K9s For Warriors
- Formation: 2011
- Founder: Shari Duval
- Type: 501(c)(3)
- Focus: Alternate therapy for helping veterans cope with Post-traumatic Stress Disorder (PTSD), Animal welfare
- Location: Ponte Vedra, Florida;
- Region served: United States
- CEO: Daniel Bean
- Budget: $4.6 million in FY 2016
- Staff: 210
- Website: www.k9sforwarriors.org

= K9s for Warriors =

American charity and veterans service organization

K9s For Warriors is an American charity and veterans service organization that provides service dogs to veterans. The organization trains rescue dogs to help veterans coping with post-traumatic stress disorder (PTSD), traumatic brain injury, military sexual trauma, post-9/11 issues and other psychological challenges associated with military service.

==History==

K9s For Warriors was founded in 2011 by Shari Duval who was inspired by her son, Brett Simon, a contractor who returned from two tours in Iraq and developed severe post-traumatic stress.

In 2024, Daniel Bean, a lawyer based in Jacksonville who had served as longtime board chair, was elected interim chief executive officer following the resignation of the previous CEO.

On April 16, 2024, the board voted to appoint Bean as CEO.

In June 2025, San Antonio City Council voted to terminate the city’s lease with K9s For Warriors and to purchase its facility next to Animal Care Services for $2 million. The city confirmed the organization had pulled 98 dogs from ACS since 2019, below the lease’s target of 200 dogs per year.

In February 2025, the organization’s Salute to Heroes Gala raised a record $1.1 million.

==Program==
K9s For Warriors evaluates and trains rescued dogs before providing them to veterans as service dogs for no charge.

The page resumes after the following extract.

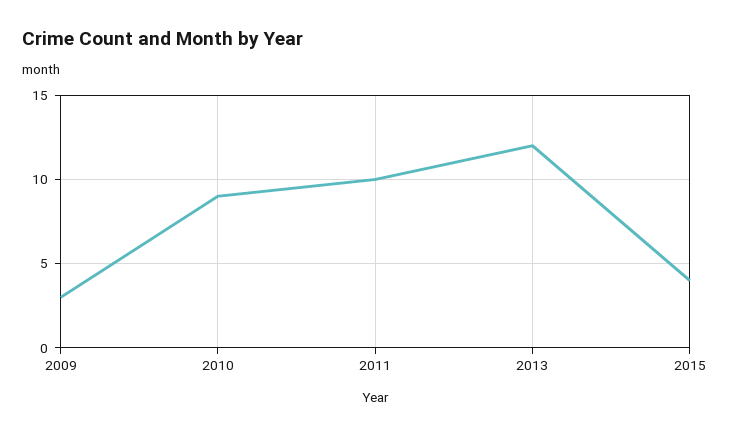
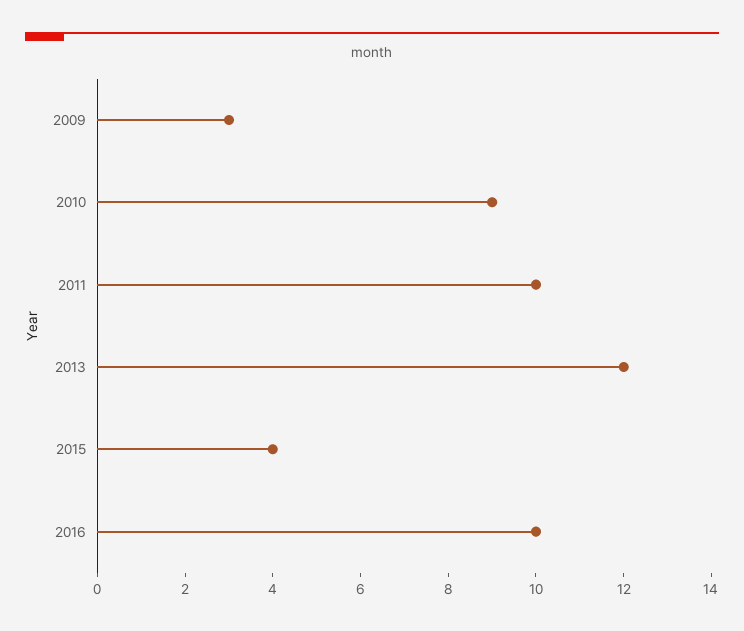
2016: none -> 10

The organization accommodates veterans during a three-week live-in program to facilitate bonding with a trained dog, following which the veterans are sent home along with their service dog. As of January 2019, K9s For Warriors has graduated 500 veteran-canine teams. The organization claims that 95% of dogs used in the program are rescues, with the other 5% coming from breeders or being surrendered by owners. In 2018, the organization opened its second training facility near Gainesville, Florida, named the Gold Family Campus.

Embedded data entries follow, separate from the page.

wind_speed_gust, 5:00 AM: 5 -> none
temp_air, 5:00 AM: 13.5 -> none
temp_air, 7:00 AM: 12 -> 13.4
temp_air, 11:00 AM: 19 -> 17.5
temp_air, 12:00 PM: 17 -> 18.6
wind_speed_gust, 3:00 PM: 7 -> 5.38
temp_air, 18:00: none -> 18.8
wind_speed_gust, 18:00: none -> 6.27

As of March 2024, the organization had supplied 1,000 service dogs to veterans since 2011, and by May 2025 it reported completing over 1,000 pairings.

==Media coverage==
There are many success stories of K9s For Warriors program beneficiaries. K9s For Warriors has been covered extensively in mainstream media.

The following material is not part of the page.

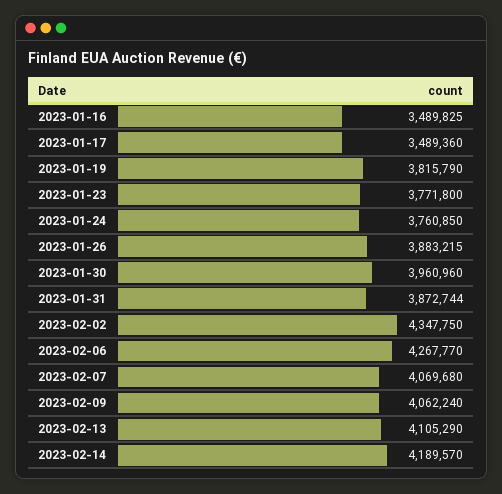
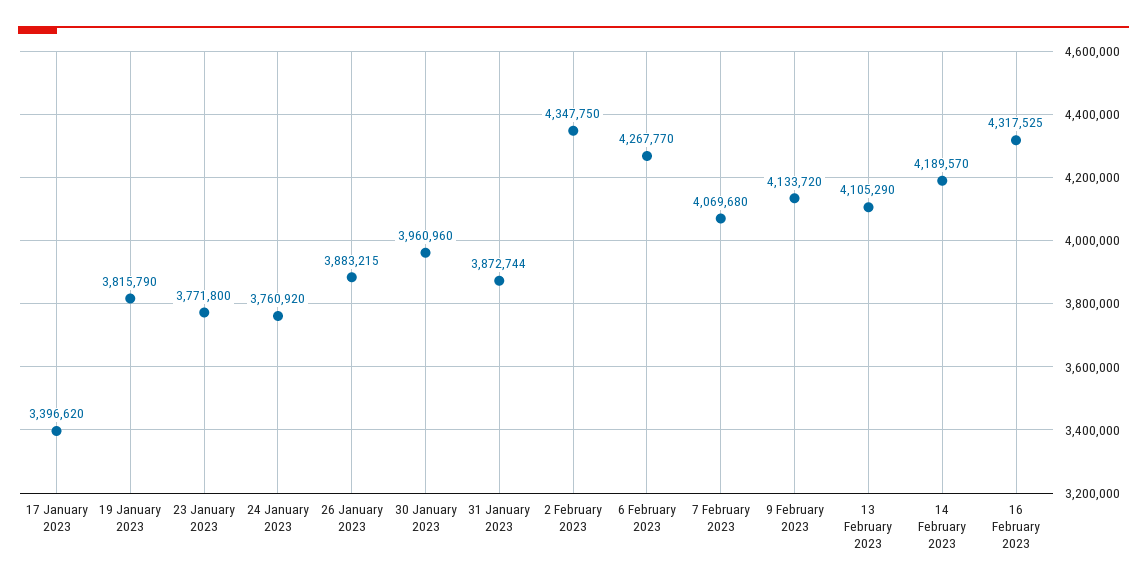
2023-01-16: 3489825 -> none
2023-01-17: 3489360 -> 3396620
2023-01-24: 3760850 -> 3760920
2023-02-09: 4062240 -> 4133720
16 February 2023: none -> 4317525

In November 2015, New Orleans Saints head coach Sean Payton was nominated for the NFL's "Salute to Service" award for his work with K9s for Warriors.

Supermodel Kate Upton and husband Justin Verlander, an MLB player, have held fundraising events for K9s For Warriors and the SPCA. In 2017, it was covered by People magazine.

A documentary available to the public was released on a small scale in New York City in 2018. The documentary is called A New Leash on Life: The K9s For Warriors Story and was covered by FOX & Friends. It was produced by Emmy award-winning director Nick Nanton. The documentary was presented at the Suncoast Region Emmy awards where it won four Emmys for Direction, Editing, Photography and Documentary. Duval received the highest award the Daughters of the American Revolution presents, the Americanism Medal of Honor, at Continental Congress in June 2019.

== Scientific Studies ==

In 2015, K9s For Warriors entered into a partnership with Purdue University. The goal was to verify scientifically that service dogs are an effective treatment for veterans with PTSD. The study is one of the first published research studies to define the biobehavioral effects of service dogs on veterans with PTSD. This research found that compared to those on the waitlist, military veterans with a PTSD service dog reported lower PTSD symptoms, anxiety, and depression as well as better social functioning, better sleep, and less anger. Currently, a large-scale clinical trial is underway at the National Institutes of Health to further study the efficacy of service dogs for veterans with PTSD. The length of the trial allows for a better understanding of the interrelationships between psychological and behavioral processes, PTSD symptoms and service dogs.